The District Court granted the US Government’s motion to dismiss the action finding that it lacked subject matter jurisdiction to address the raised issues for reasons of sovereign immunity. It held that “[t]he President’s decision [to attack the pharmaceutical plant] was based on a judgment – whether inaccurate or not – that the El-Shifa plant posed a threat to the national security of the United States. (…) This decision was a policy judgment protected by the discretionary function exception which renders the United States absolutely immune from suit for this decision” (p. 7).

Plaintiffs argue that their actions for negligence and trespass do not fall within the discretionary function exception to the FTCA because their complaint “challenge[s] the negligent and reckless analyses of the soil sample and other evidence that led the government to conclude that the El-Shifa plant was producing materials for chemical weapons and to target the plant for destruction” (p. 7).

They argue that these determinations were “factual in nature and did not involve the exercise of any policy judgment” (pp. 7-8).

The soil sample analysts did not order the destruction of the plant. Plaintiffs’ characterization of this action as a challenge to the soil testing results rather than to the President’s actions cannot remove this case from resting within an FTCA exception that otherwise applies (p. 8).

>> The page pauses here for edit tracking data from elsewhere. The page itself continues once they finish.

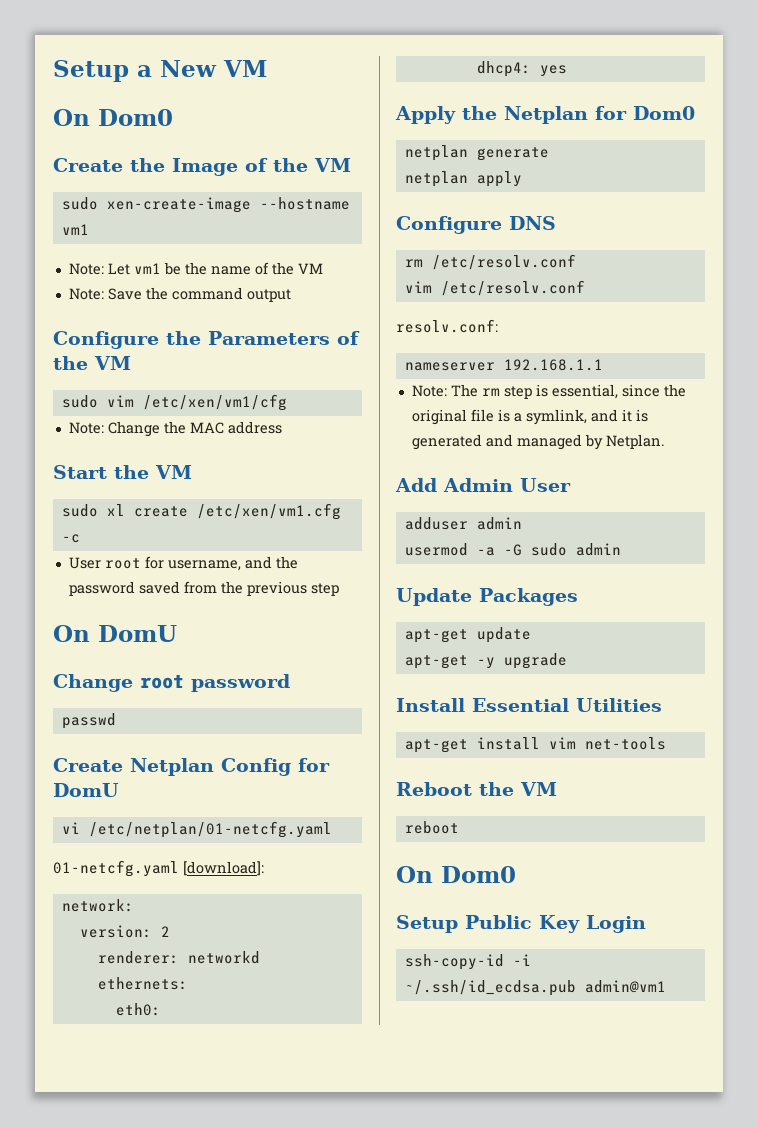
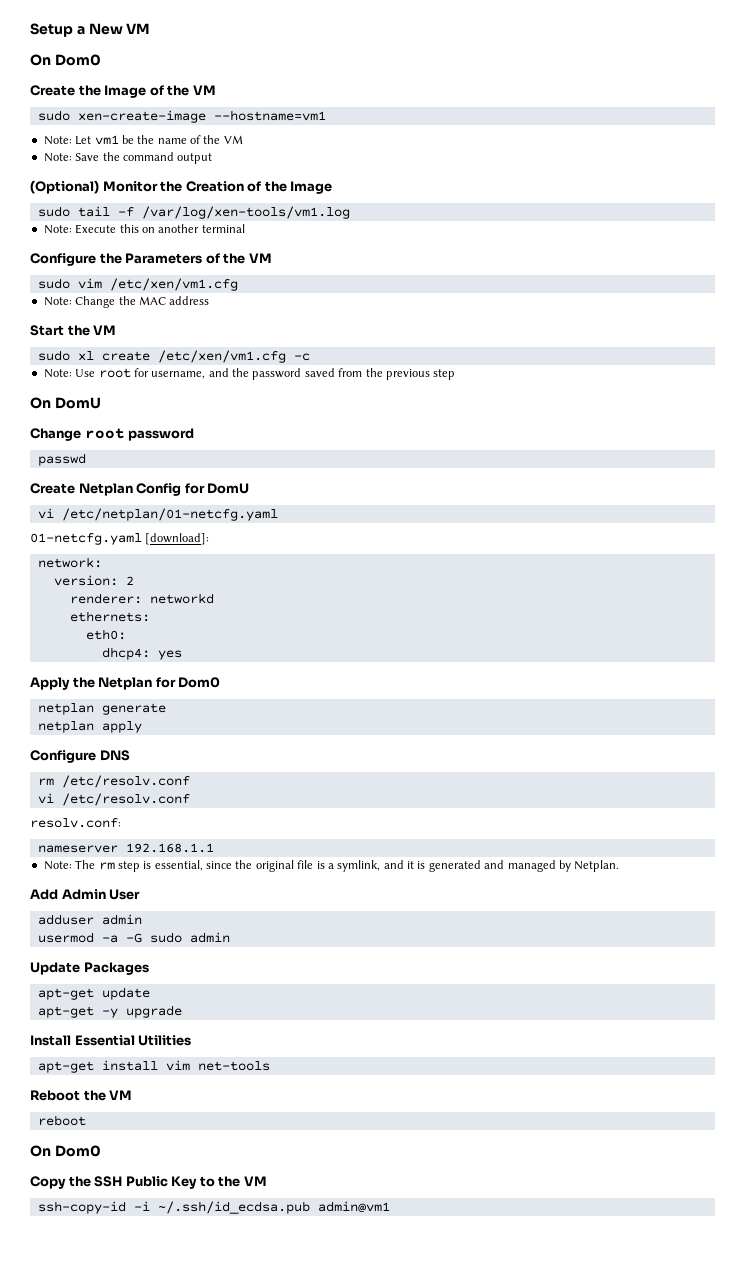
- sudo xen-create-image --hostname vm1
+ sudo xen-create-image --hostname=vm1
+ (Optional) Monitor the Creation of the Image
+ sudo tail -f /var/log/xen-tools/vm1.log
+ Note: Execute this on another terminal
- sudo vim /etc/xen/vm1/cfg
+ sudo vim /etc/xen/vm1.cfg
- User root for username, and the password saved from the previous step
+ Note: Use root for username, and the password saved from the previous step
- vim /etc/resolv.conf
+ vi /etc/resolv.conf
- Setup Public Key Login
+ Copy the SSH Public Key to the VM

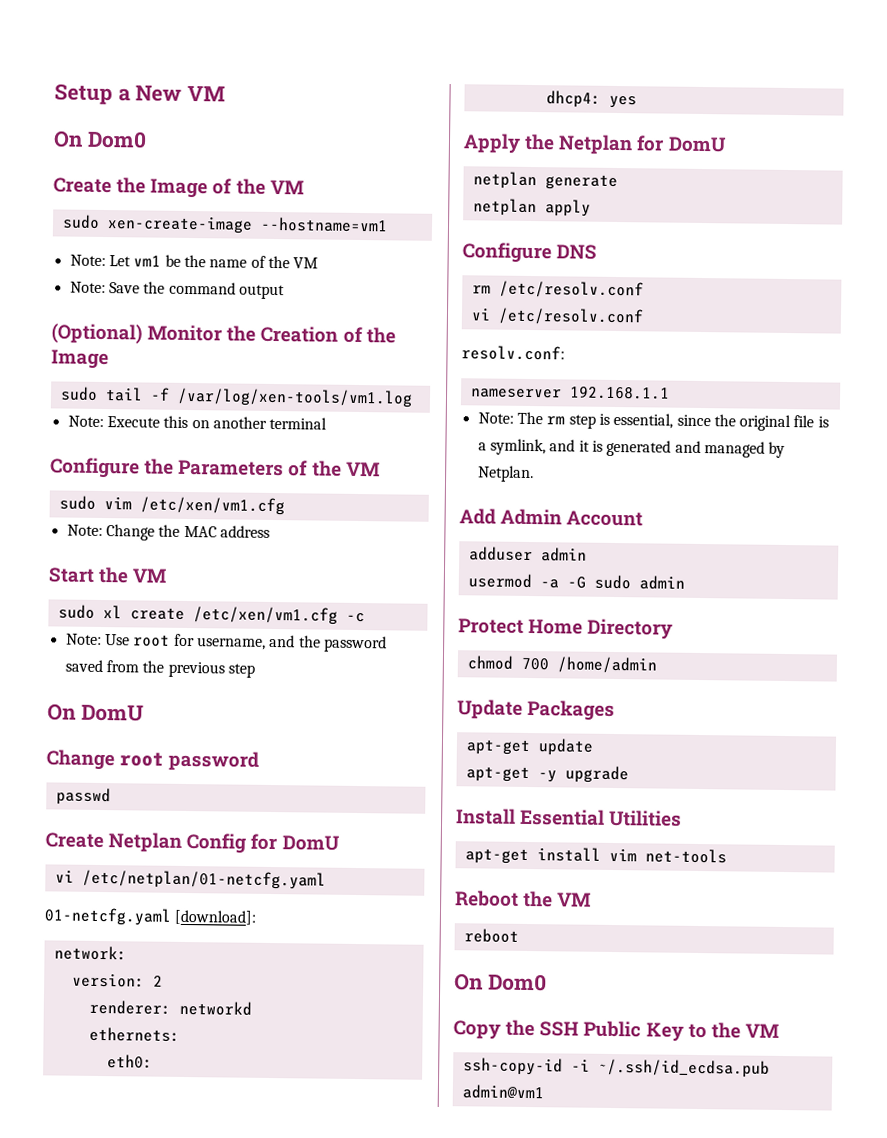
- Apply the Netplan for Dom0
+ Apply the Netplan for DomU
- Add Admin User
+ Add Admin Account
+ Protect Home Directory
+ chmod 700 /home/admin

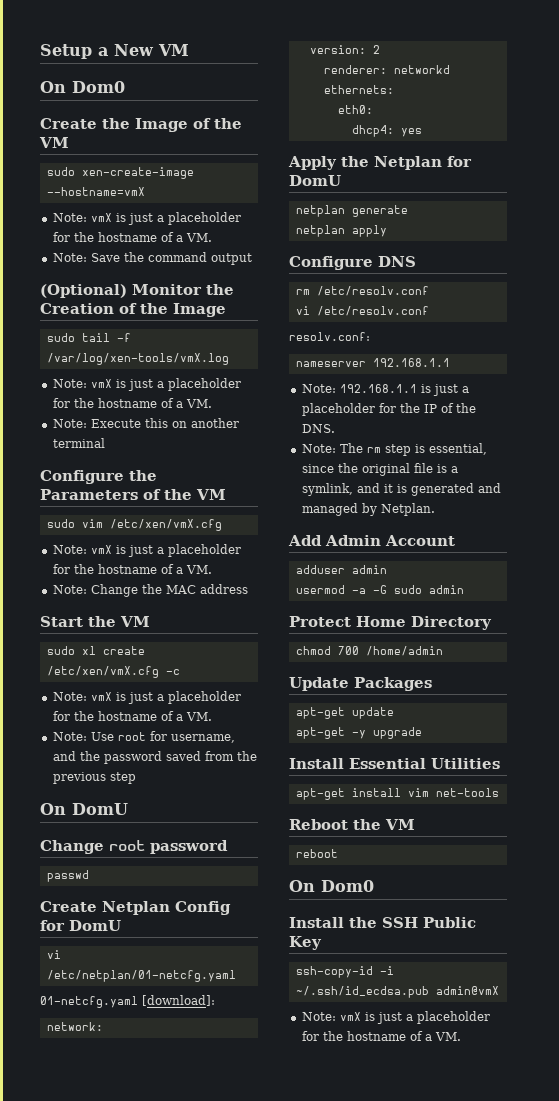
- sudo xen-create-image --hostname=vm1
- Note: Let vm1 be the name of the VM
+ sudo xen-create-image --hostname=vmX
+ Note: vmX is just a placeholder for the hostname of a VM.
- sudo tail -f /var/log/xen-tools/vm1.log
+ sudo tail -f /var/log/xen-tools/vmX.log
+ Note: vmX is just a placeholder for the hostname of a VM.
- sudo vim /etc/xen/vm1.cfg
+ sudo vim /etc/xen/vmX.cfg
+ Note: vmX is just a placeholder for the hostname of a VM.
- sudo xl create /etc/xen/vm1.cfg -c
+ sudo xl create /etc/xen/vmX.cfg -c
+ Note: vmX is just a placeholder for the hostname of a VM.
+ Note: 192.168.1.1 is just a placeholder for the IP of the DNS.
- Copy the SSH Public Key to the VM
+ Install the SSH Public Key
- ssh-copy-id -i ~/.ssh/id_ecdsa.pub admin@vm1
+ ssh-copy-id -i ~/.ssh/id_ecdsa.pub admin@vmX
+ Note: vmX is just a placeholder for the hostname of a VM.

The discretionary function exception to the FTCA, therefore, precludes plaintiffs’ claims for negligence and trespass (pp. 8-9).

The District Court further found that “[b]ecause the APA [Administrative Procedure Act] does not provide a waiver of the United States’ sovereign immunity from challenges to presidential decisions, the APA does not grant this court subject matter jurisdiction over the law of nations claim” (pp. 10-11).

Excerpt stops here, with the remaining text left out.